▶ _TASK BRIEF_
What you return should match the data below exactly, with no pictures in it.

··· DATA SECTION

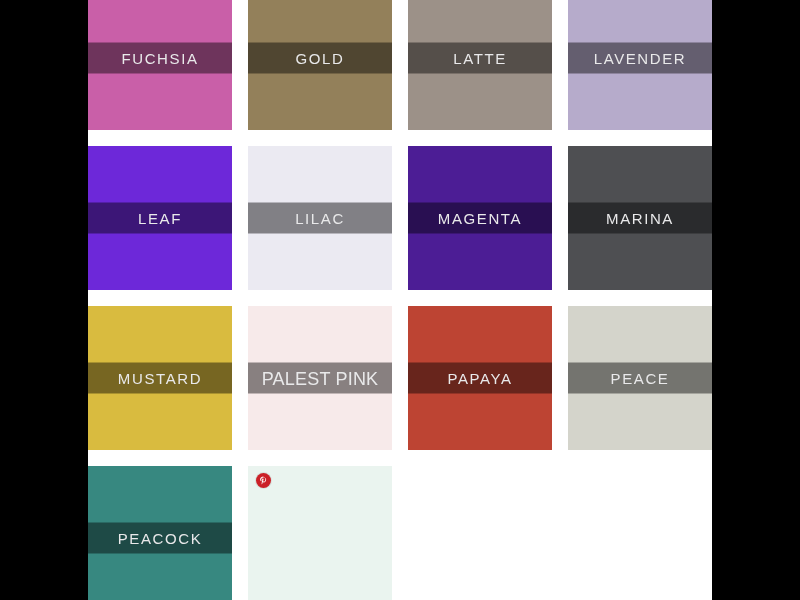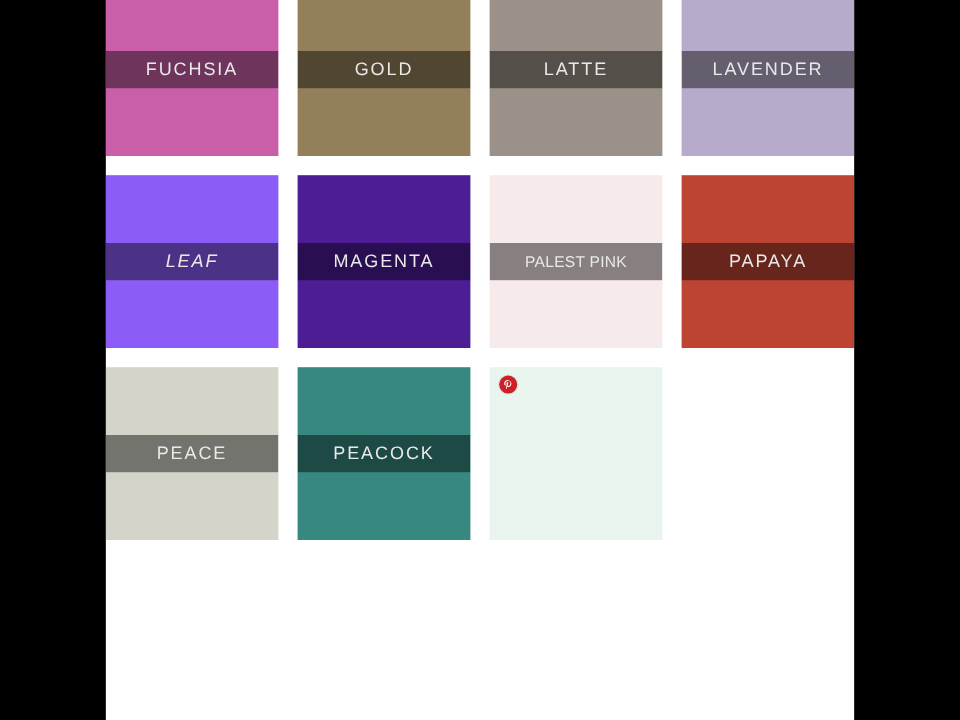"LEAF" div.swatch { background: #8b5cf6 -> #6d28d9; font-style: italic -> none }
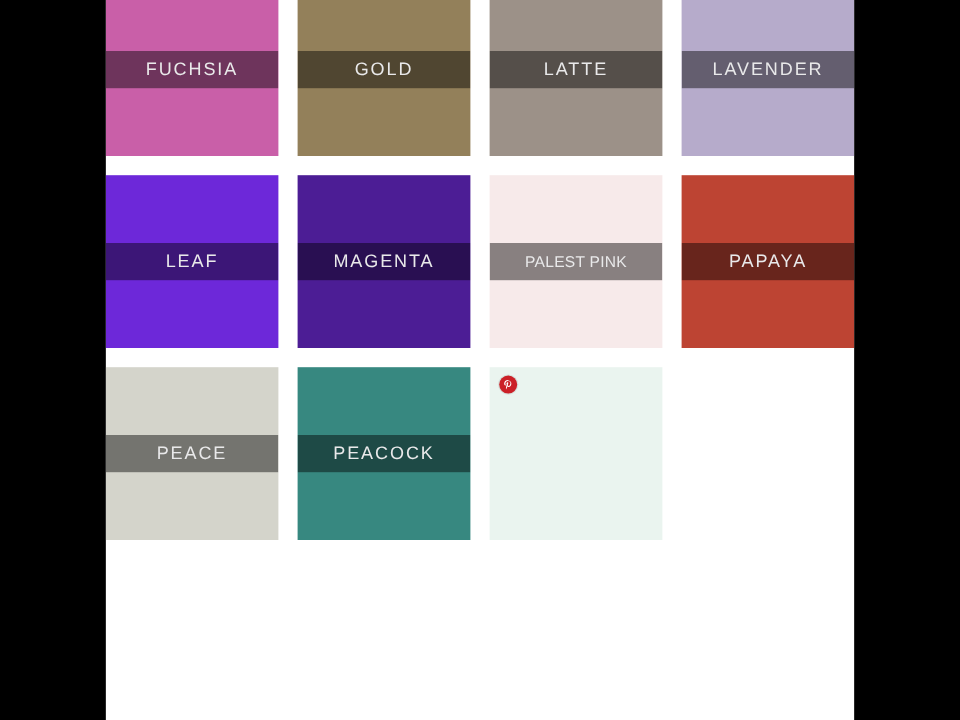"LILAC" div.swatch { html: none -> <div> <div> <span>LILAC</span> </div> </div> }
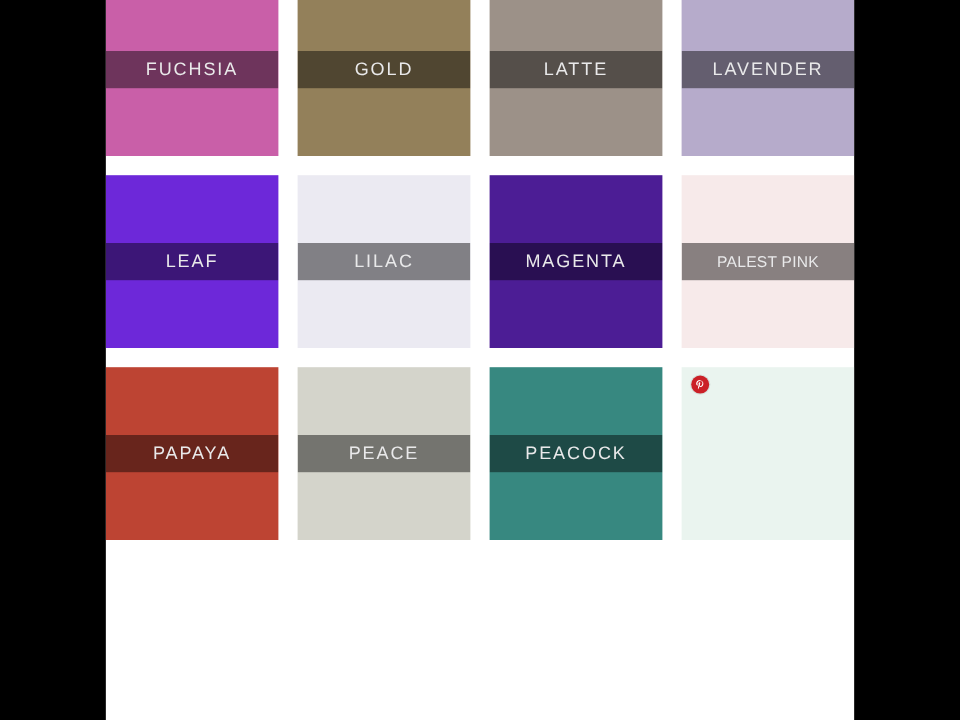"MARINA" div.swatch { html: none -> <div> <div> <span>MARINA</span> </div> </div> }
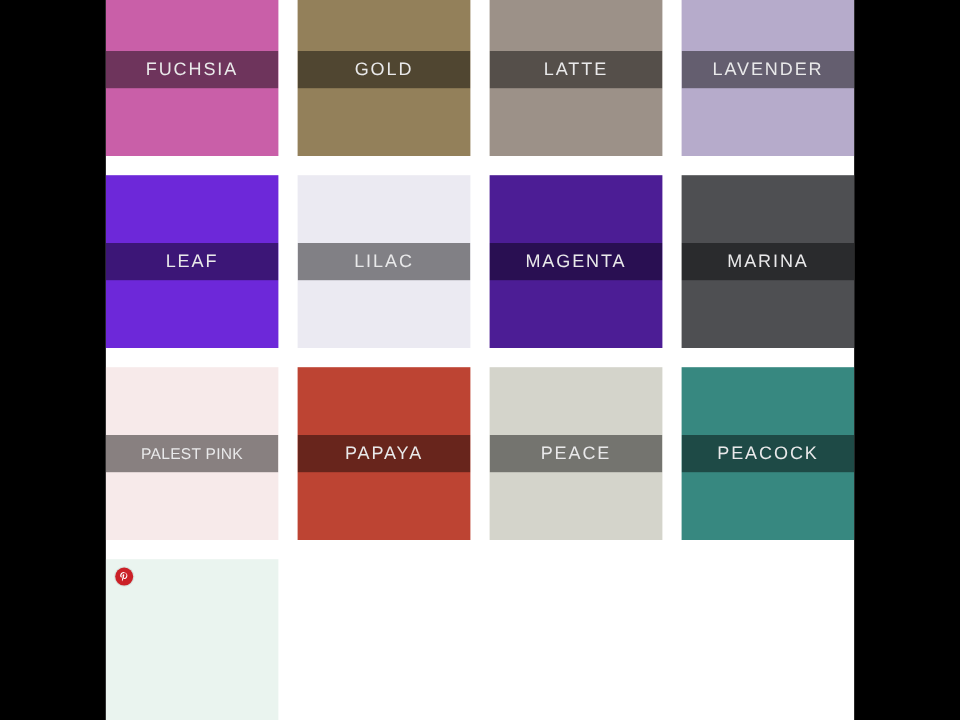"MUSTARD" div.swatch { html: none -> <div> <div> <span>MUSTARD</span> </div> </div> }
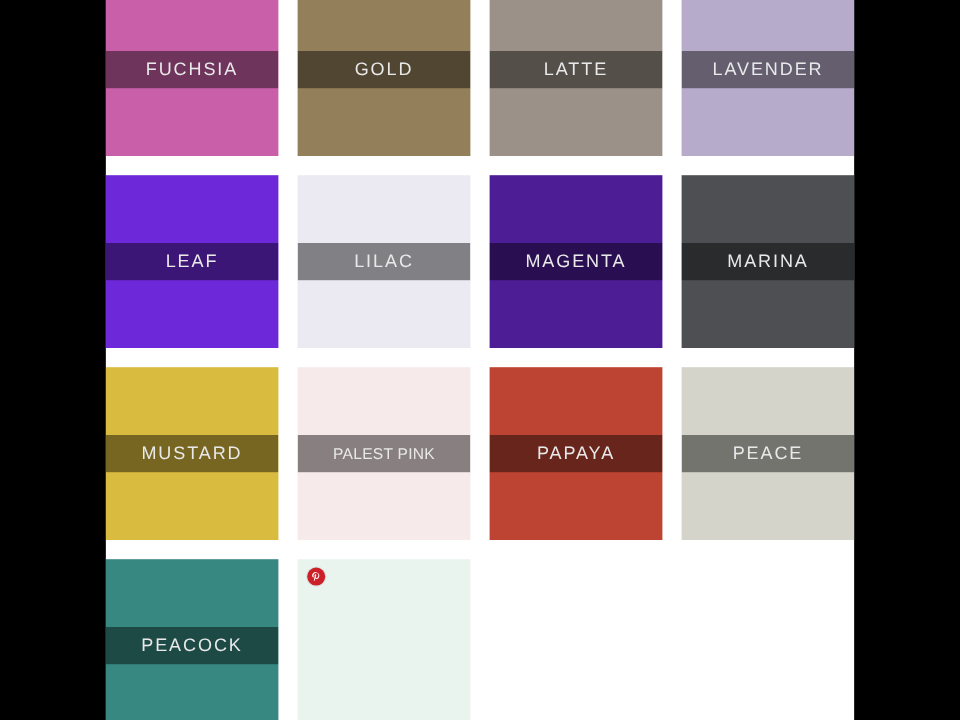"PALEST PINK" .swatch.wide-label .label-text { font-size: 13px -> 18px }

······

▶ _RESULT FOR THIS EXERCISE_
"LEAF" div.swatch { background: #8b5cf6 -> #6d28d9; font-style: italic -> none }
"LILAC" div.swatch { html: none -> <div> <div> <span>LILAC</span> </div> </div> }
"MARINA" div.swatch { html: none -> <div> <div> <span>MARINA</span> </div> </div> }
"MUSTARD" div.swatch { html: none -> <div> <div> <span>MUSTARD</span> </div> </div> }
"PALEST PINK" .swatch.wide-label .label-text { font-size: 13px -> 18px }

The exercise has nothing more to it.